*** Begin section ***
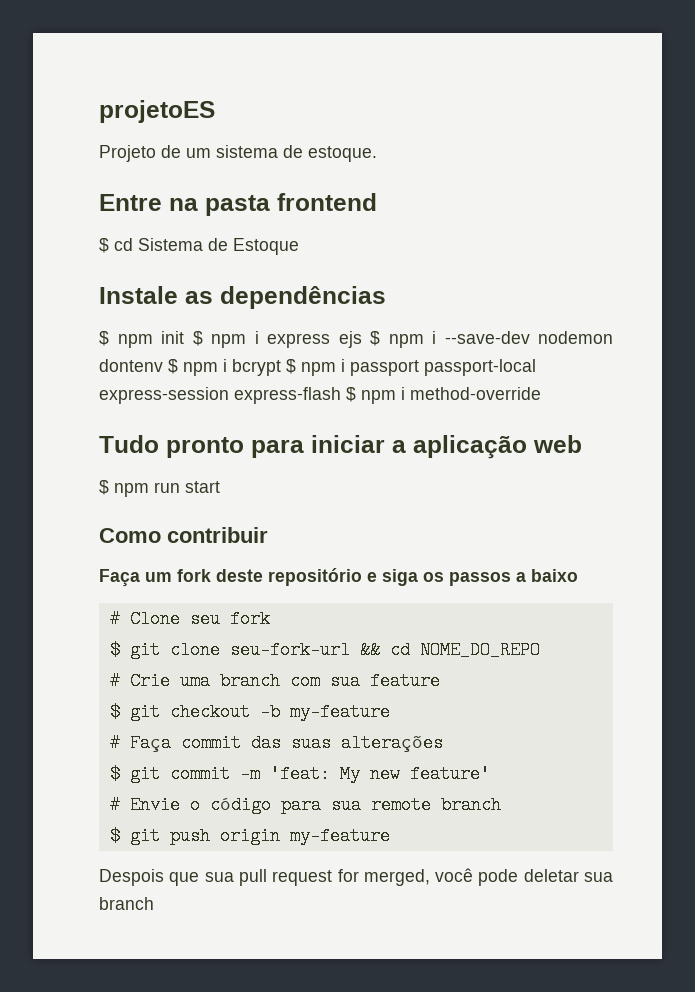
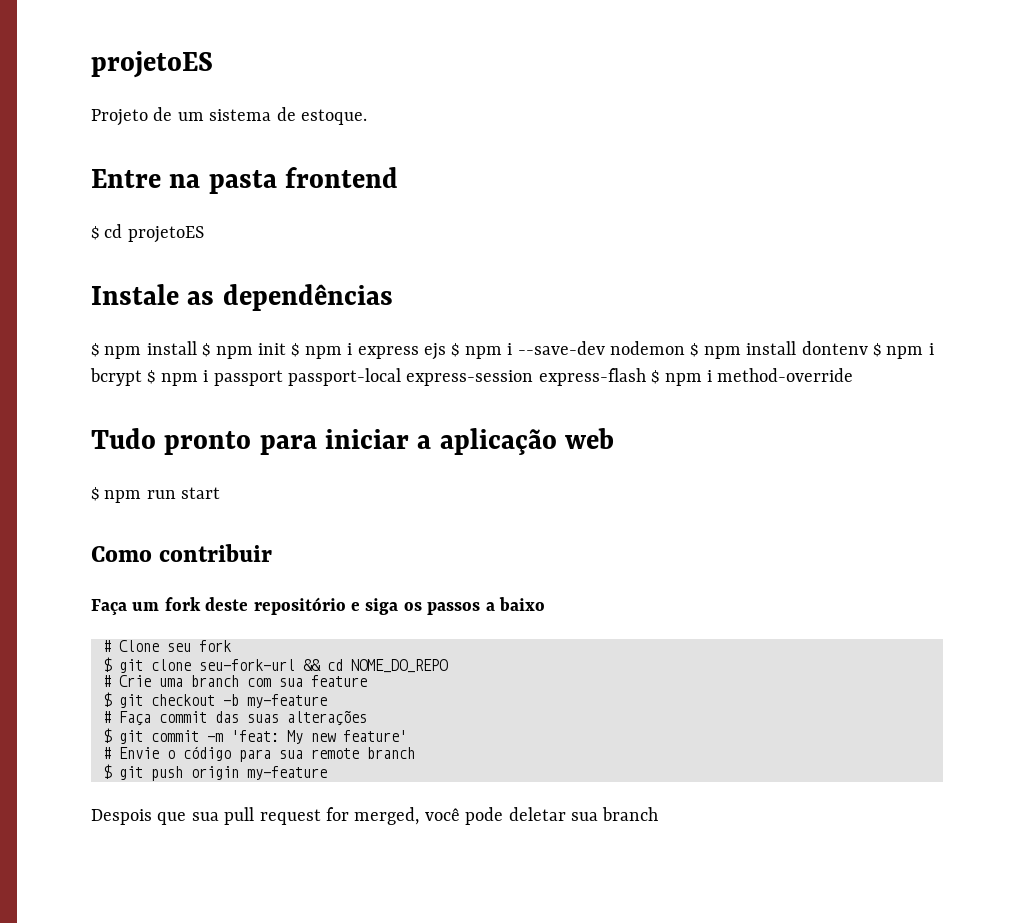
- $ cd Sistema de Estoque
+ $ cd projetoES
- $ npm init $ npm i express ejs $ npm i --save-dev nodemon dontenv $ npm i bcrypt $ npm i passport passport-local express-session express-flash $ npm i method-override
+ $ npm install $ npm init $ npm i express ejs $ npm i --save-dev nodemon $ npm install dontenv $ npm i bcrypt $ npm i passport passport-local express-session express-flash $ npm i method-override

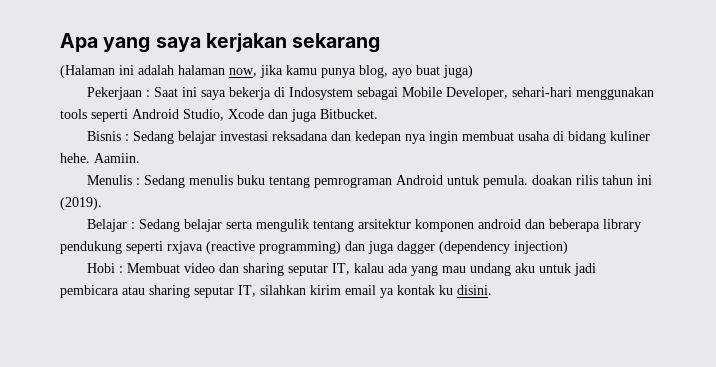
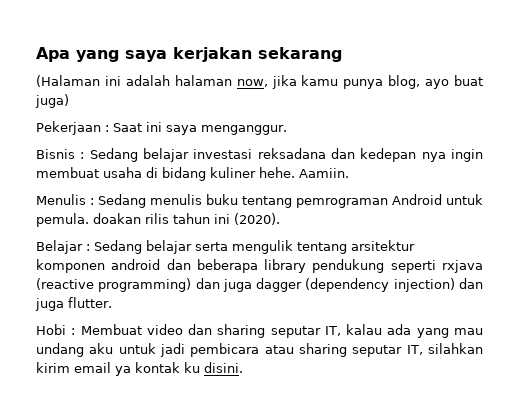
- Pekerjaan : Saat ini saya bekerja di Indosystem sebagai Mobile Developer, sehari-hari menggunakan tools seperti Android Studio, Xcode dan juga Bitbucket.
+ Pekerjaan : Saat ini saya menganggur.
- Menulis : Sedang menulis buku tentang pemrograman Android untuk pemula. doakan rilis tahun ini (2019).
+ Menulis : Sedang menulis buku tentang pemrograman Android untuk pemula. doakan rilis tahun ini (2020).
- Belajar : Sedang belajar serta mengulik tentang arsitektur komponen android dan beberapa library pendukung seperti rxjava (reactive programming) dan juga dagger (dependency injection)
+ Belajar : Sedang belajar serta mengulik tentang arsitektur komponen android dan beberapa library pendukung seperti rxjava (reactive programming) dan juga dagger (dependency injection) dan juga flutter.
*** End section ***
Exercise description:
Retype the records above exactly. Leave the pictures out.

Your solution:
- $ cd Sistema de Estoque
+ $ cd projetoES
- $ npm init $ npm i express ejs $ npm i --save-dev nodemon dontenv $ npm i bcrypt $ npm i passport passport-local express-session express-flash $ npm i method-override
+ $ npm install $ npm init $ npm i express ejs $ npm i --save-dev nodemon $ npm install dontenv $ npm i bcrypt $ npm i passport passport-local express-session express-flash $ npm i method-override

- Pekerjaan : Saat ini saya bekerja di Indosystem sebagai Mobile Developer, sehari-hari menggunakan tools seperti Android Studio, Xcode dan juga Bitbucket.
+ Pekerjaan : Saat ini saya menganggur.
- Menulis : Sedang menulis buku tentang pemrograman Android untuk pemula. doakan rilis tahun ini (2019).
+ Menulis : Sedang menulis buku tentang pemrograman Android untuk pemula. doakan rilis tahun ini (2020).
- Belajar : Sedang belajar serta mengulik tentang arsitektur komponen android dan beberapa library pendukung seperti rxjava (reactive programming) dan juga dagger (dependency injection)
+ Belajar : Sedang belajar serta mengulik tentang arsitektur komponen android dan beberapa library pendukung seperti rxjava (reactive programming) dan juga dagger (dependency injection) dan juga flutter.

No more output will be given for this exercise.